Météo 26 juin 2026

Submergés à répétition

De vastes parcelles de maïs-grain appartenant à la Ferme Nieuwenhof, à Dundee, en Montérégie, étaient encore submergées, le 23 juin, après le passage d’un gros orage, cinq jours plus tôt. Celui-ci a fait déborder une portion du fleuve, proche de ses terres, qui n’est pas nettoyé, puisqu’il se rend au lac Saint-François en passant par une réserve nationale de faune.

« Sur un kilomètre, c’est complètement bouché par des barrages, de castor, des sédiments, des branches, et ce n’est pas nettoyé, parce que [le gouvernement fédéral] dit que ça endommagerait la faune et la flore. Sauf que ça empêche l’eau de s’écouler et ça déborde sur nos terres », témoigne l’un des copropriétaires de la ferme laitière, Benjamin Nieuwenhof, affirmant que ses champs sont souvent inondés pour cette raison. Habituellement, toutefois, cela survient plutôt au printemps, lors de la fonte des neiges.

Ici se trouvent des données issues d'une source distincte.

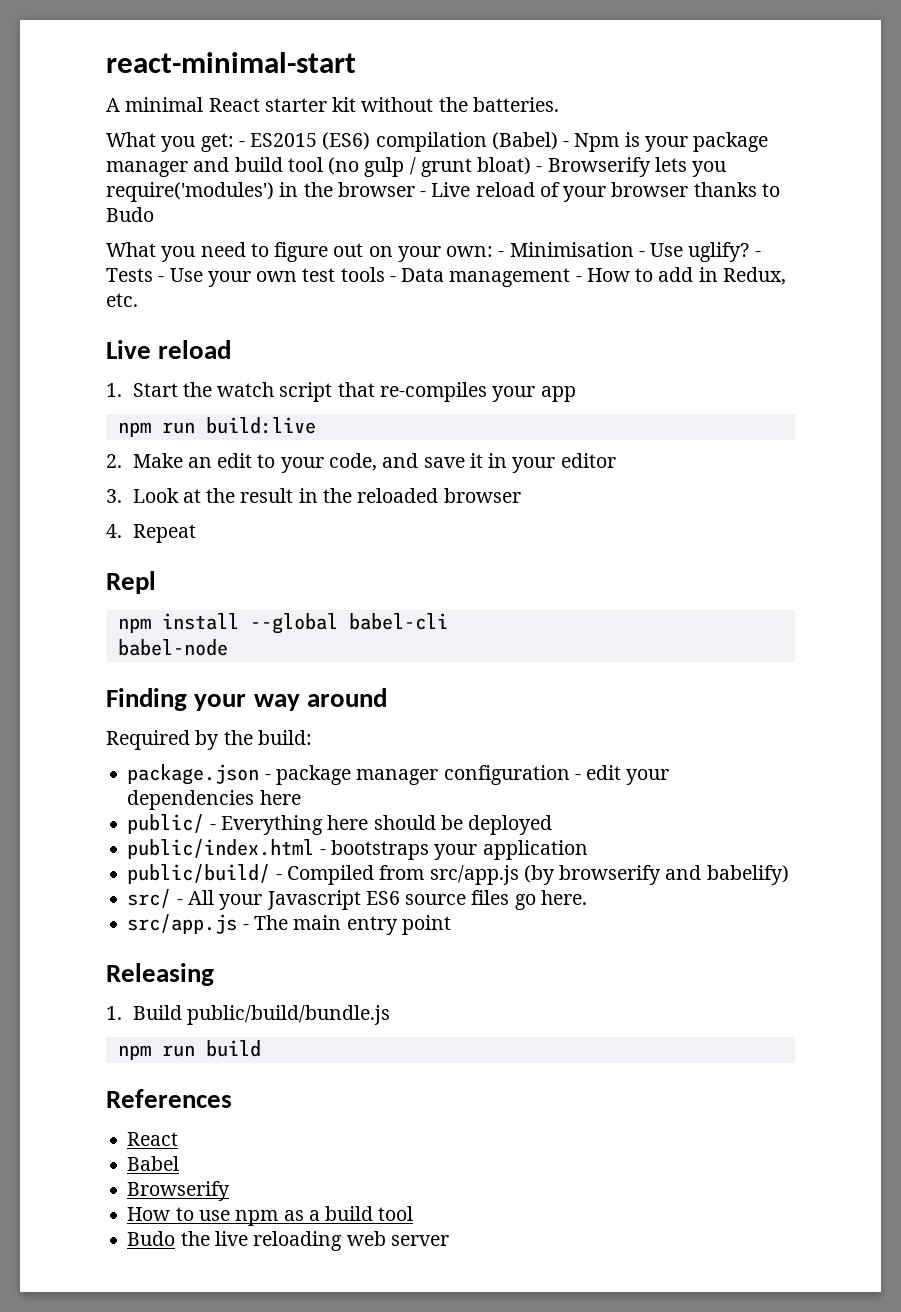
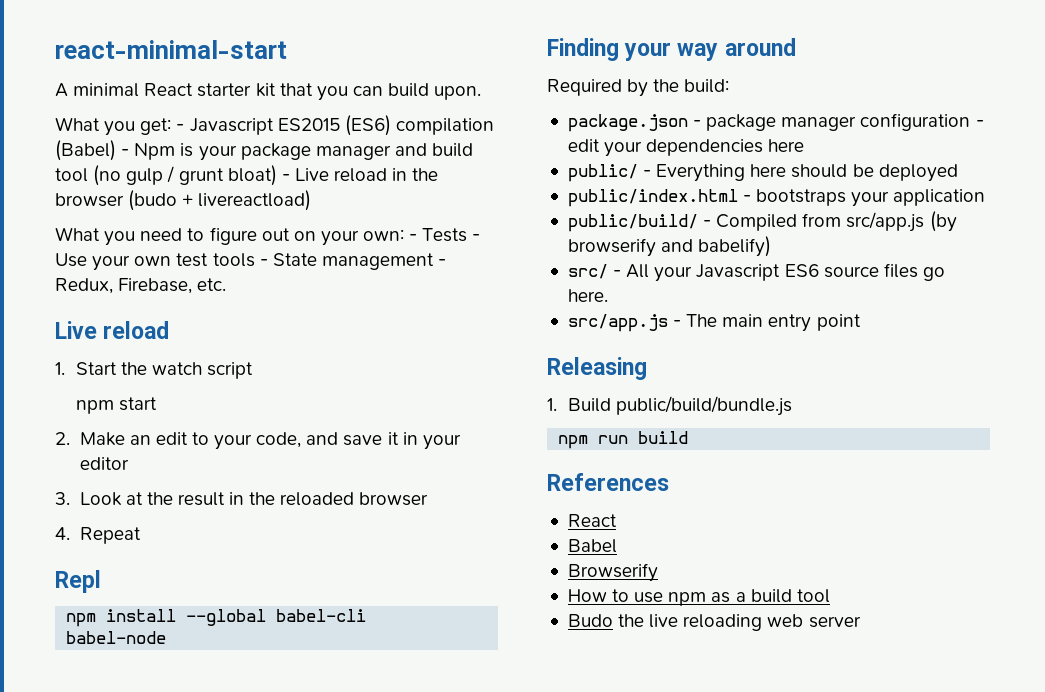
- A minimal React starter kit without the batteries.
+ A minimal React starter kit that you can build upon.
- What you get: - ES2015 (ES6) compilation (Babel) - Npm is your package manager and build tool (no gulp / grunt bloat) - Browserify lets you require('modules') in the browser - Live reload of your browser thanks to Budo
+ What you get: - Javascript ES2015 (ES6) compilation (Babel) - Npm is your package manager and build tool (no gulp / grunt bloat) - Live reload in the browser (budo + livereactload)
- What you need to figure out on your own: - Minimisation - Use uglify? - Tests - Use your own test tools - Data management - How to add in Redux, etc.
+ What you need to figure out on your own: - Tests - Use your own test tools - State management - Redux, Firebase, etc.
- 1. Start the watch script that re-compiles your app
- npm run build:live
+ 1. Start the watch script
+ npm start

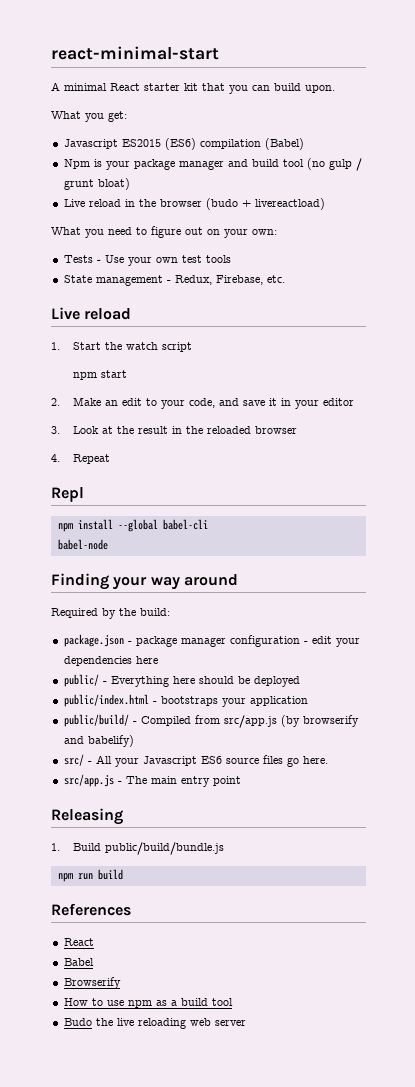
- What you get: - Javascript ES2015 (ES6) compilation (Babel) - Npm is your package manager and build tool (no gulp / grunt bloat) - Live reload in the browser (budo + livereactload)
+ What you get:
+ Javascript ES2015 (ES6) compilation (Babel)
+ Npm is your package manager and build tool (no gulp / grunt bloat)
+ Live reload in the browser (budo + livereactload)
- What you need to figure out on your own: - Tests - Use your own test tools - State management - Redux, Firebase, etc.
+ What you need to figure out on your own:
+ Tests - Use your own test tools
+ State management - Redux, Firebase, etc.

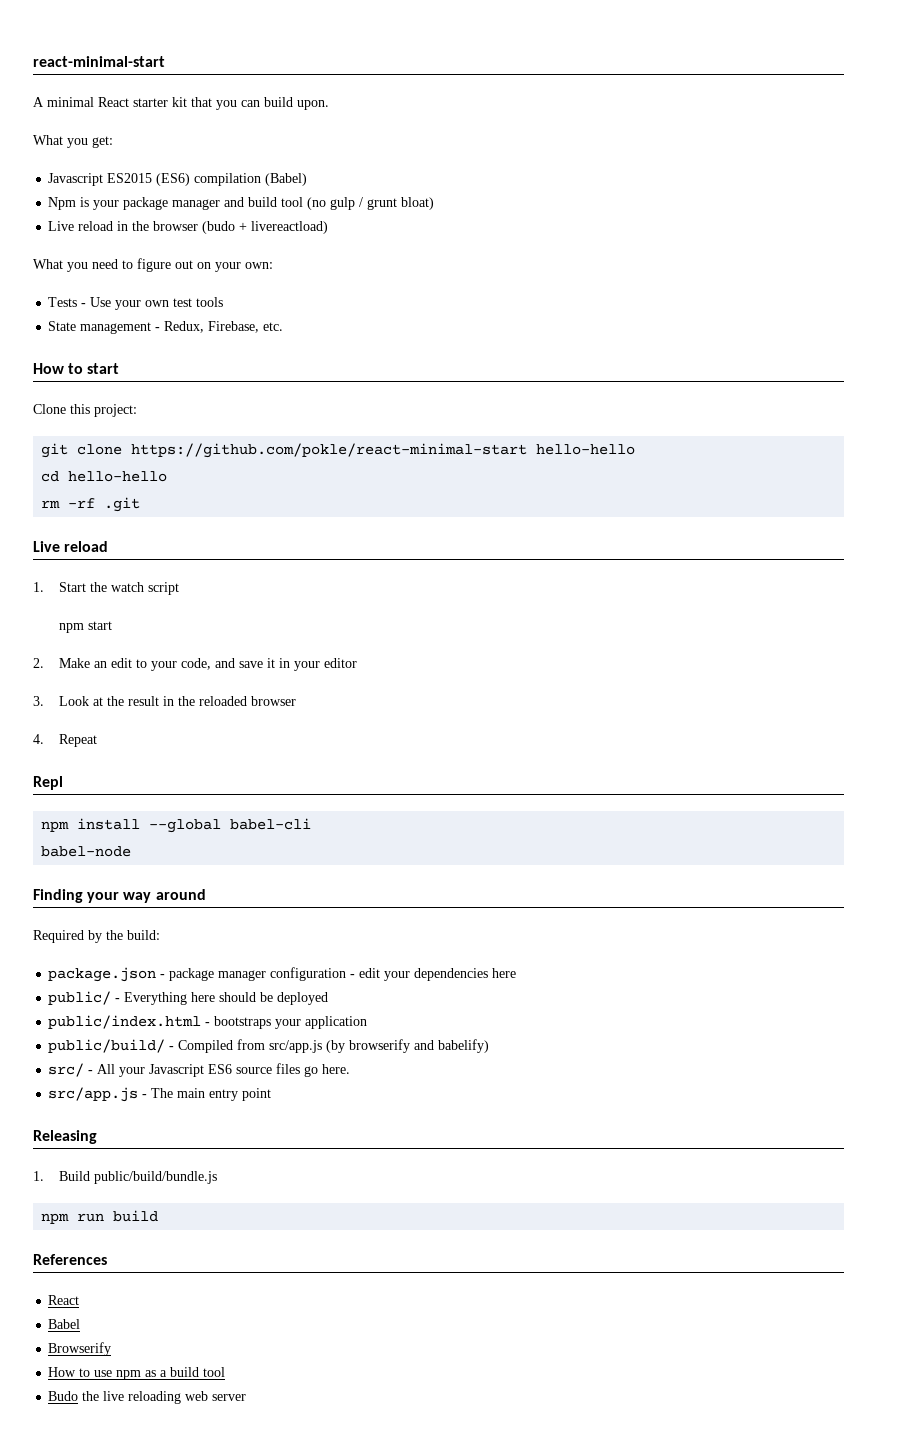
+ How to start
+ Clone this project:
+ git clone https://github.com/pokle/react-minimal-start hello-hello
+ cd hello-hello
+ rm -rf .git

« Cette année, c’est vraiment extrême. On a 80 acres [32 hectares] de maïs qui sont inondés, et là-dessus, on va avoir au moins 50 acres [20 hectares] de complètement finis. C’est arrivé jeudi [le 18 juin] et il reste encore de l’eau dans les champs. On en a encore pour plusieurs jours à pomper pour les vider. Des parcelles sous l’eau pendant tout ce temps, ça ne reviendra pas », a déploré l’agriculteur, le 22 juin. 

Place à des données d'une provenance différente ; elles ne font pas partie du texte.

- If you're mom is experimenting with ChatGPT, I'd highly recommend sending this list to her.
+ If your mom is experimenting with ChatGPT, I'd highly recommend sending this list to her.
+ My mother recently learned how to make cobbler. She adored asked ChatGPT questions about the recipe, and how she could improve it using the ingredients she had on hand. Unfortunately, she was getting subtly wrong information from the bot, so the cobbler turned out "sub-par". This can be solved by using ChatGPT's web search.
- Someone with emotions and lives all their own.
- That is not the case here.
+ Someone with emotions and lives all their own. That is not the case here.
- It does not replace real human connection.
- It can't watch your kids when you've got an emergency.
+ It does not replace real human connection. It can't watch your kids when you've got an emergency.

Espérant que cet événement encourage les autorités à procéder à un nettoyage, il mentionne avoir sollicité sa municipalité pour qu’elle l’aide à mettre de la pression sur les députés locaux et à « faire bouger les choses ». La MRC du Haut-Saint-Laurent, qui s’occupe normalement de l’entretien, mais qui n’a pas l’autorisation de le faire dans la réserve nationale de faune, affirme avoir eu des discussions avec les autorités fédérales responsables, ces dernières années, pour pouvoir procéder. Selon le directeur du développement territorial, Alexandre Racicot, il serait cependant ardu de répondre à leurs exigences élevées, qui consisteraient par exemple à justifier la pertinence d’intervenir en démontrant que le nettoyage réglerait vraiment le problème d’inondation, et à mener des études d’impact sur l’environnement et la faune. « On est à l’étape de discussions », indique-t-il. De son côté, Environnement et Changement climatique Canada dit être bien au fait de la situation vécue par les agriculteurs concernés. Le ministère affirme mettre en œuvre « les mesures nécessaires » afin d’assurer une saine gestion des cours d’eau situés à l’intérieur de la réserve nationale de faune et collaborer étroitement avec les partenaires et intervenants locaux.